§ Exercise description:
Could you retype the records below exactly as they appear, skipping any pictures?

*****

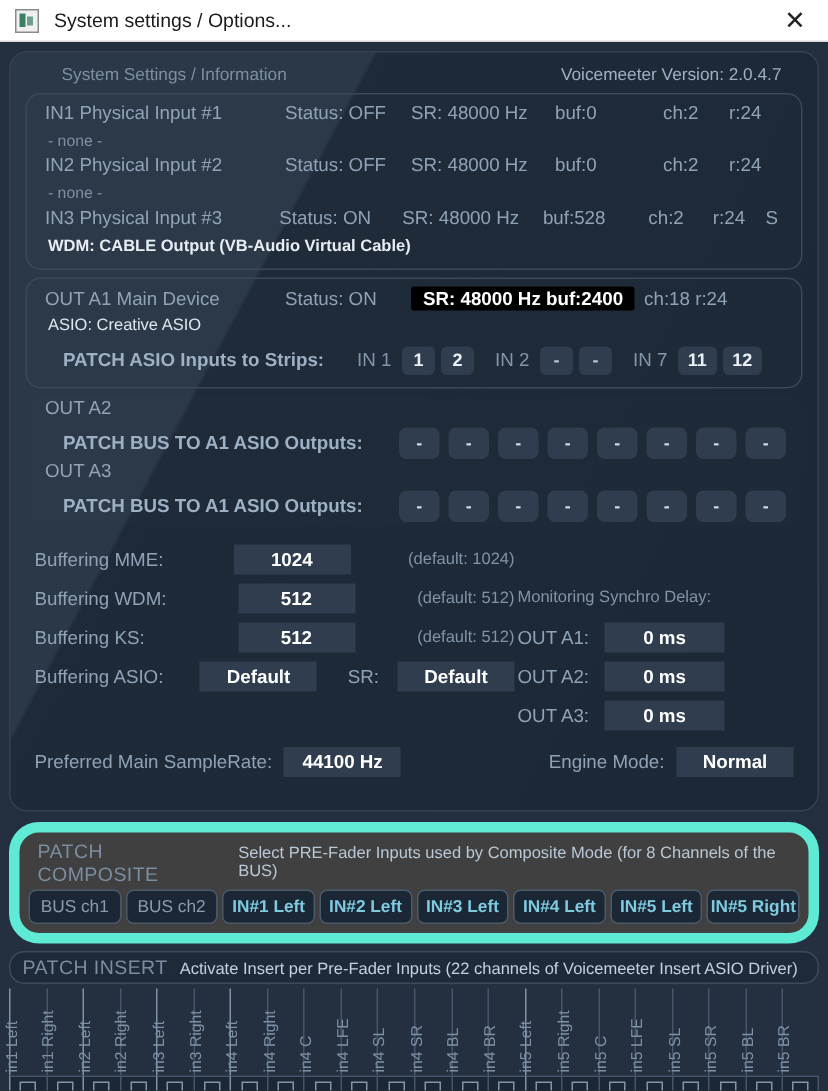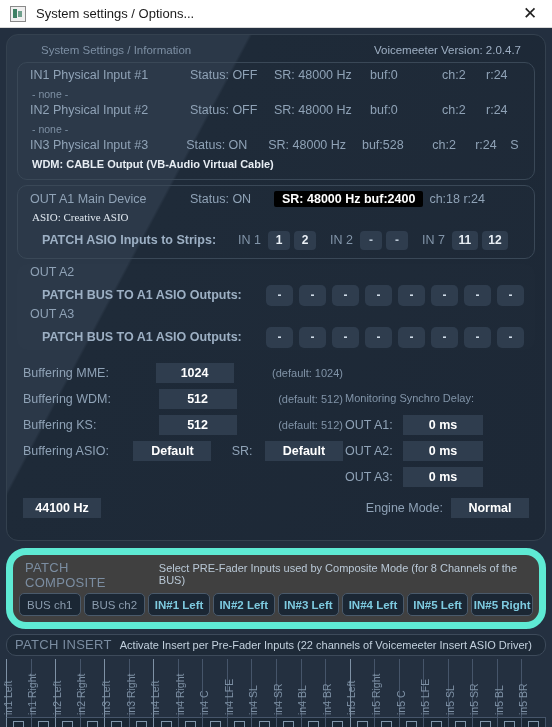--- a/index.html
+++ b/index.html
@@ -89,7 +89,7 @@
     height: 15px; padding-left: 2px;
   }
   .subrow.white { color: #e7edf3; font-size: 11px; font-weight: bold; }
-  .subrow.asio  { color: #dfe7ef; font-size: 11px; font-family: Liberation Serif, serif; }
+  .subrow.asio  { color: #dfe7ef; font-size: 11px; }
 
   .hl {
     background: #000000; color: #ffffff;

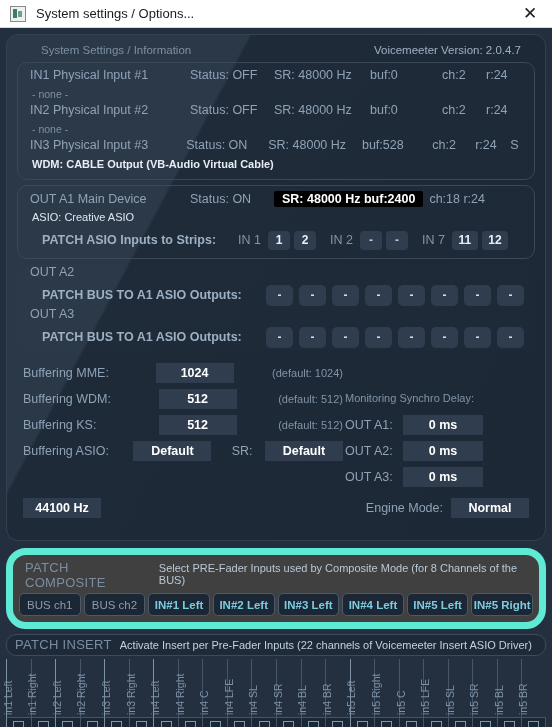--- a/index.html
+++ b/index.html
@@ -384,6 +384,7 @@
 
     <div class="bottom-rows">
       <div class="br-row">
+        <span class="lab2">Preferred Main SampleRate:</span>
         <span class="field">44100 Hz</span>
         <span class="gap"></span>
         <span class="lab2">Engine Mode:</span>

*****

§ Task result:
--- a/index.html
+++ b/index.html
@@ -89,7 +89,7 @@
     height: 15px; padding-left: 2px;
   }
   .subrow.white { color: #e7edf3; font-size: 11px; font-weight: bold; }
-  .subrow.asio  { color: #dfe7ef; font-size: 11px; font-family: Liberation Serif, serif; }
+  .subrow.asio  { color: #dfe7ef; font-size: 11px; }
 
   .hl {
     background: #000000; color: #ffffff;

--- a/index.html
+++ b/index.html
@@ -384,6 +384,7 @@
 
     <div class="bottom-rows">
       <div class="br-row">
+        <span class="lab2">Preferred Main SampleRate:</span>
         <span class="field">44100 Hz</span>
         <span class="gap"></span>
         <span class="lab2">Engine Mode:</span>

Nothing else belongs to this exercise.